Information provided Block Start

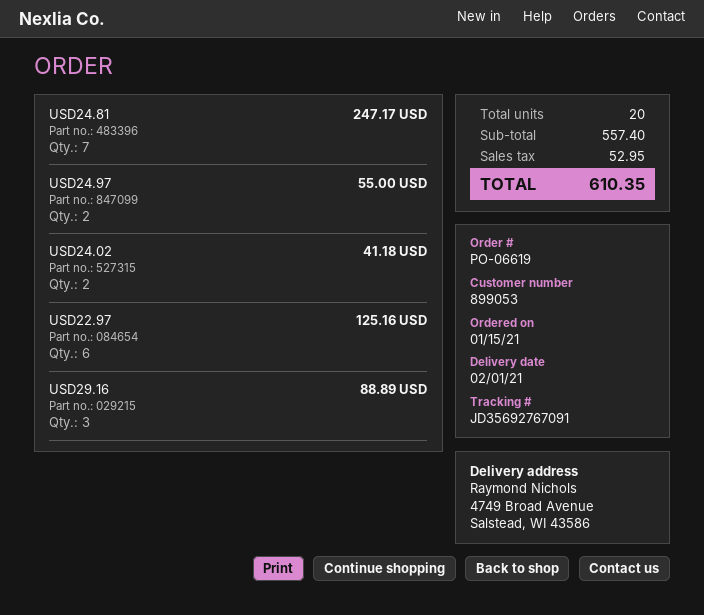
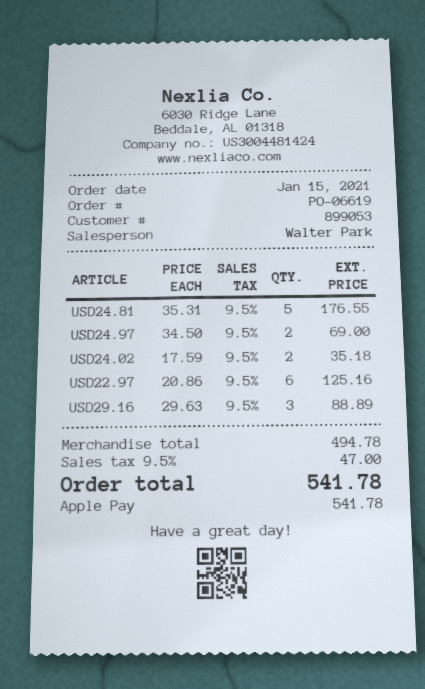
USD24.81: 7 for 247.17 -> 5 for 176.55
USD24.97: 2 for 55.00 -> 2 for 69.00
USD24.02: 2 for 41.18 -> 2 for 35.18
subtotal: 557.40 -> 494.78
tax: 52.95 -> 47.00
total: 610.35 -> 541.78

Information provided Block End

**What is being asked**. The span to give again runs from the line with "USD24.97: 2 for 55.00 -> 2 for 69.00" through the last line of the records above; reproduce it exactly and nothing more.

**Answer to the exercise**.
USD24.97: 2 for 55.00 -> 2 for 69.00
USD24.02: 2 for 41.18 -> 2 for 35.18
subtotal: 557.40 -> 494.78
tax: 52.95 -> 47.00
total: 610.35 -> 541.78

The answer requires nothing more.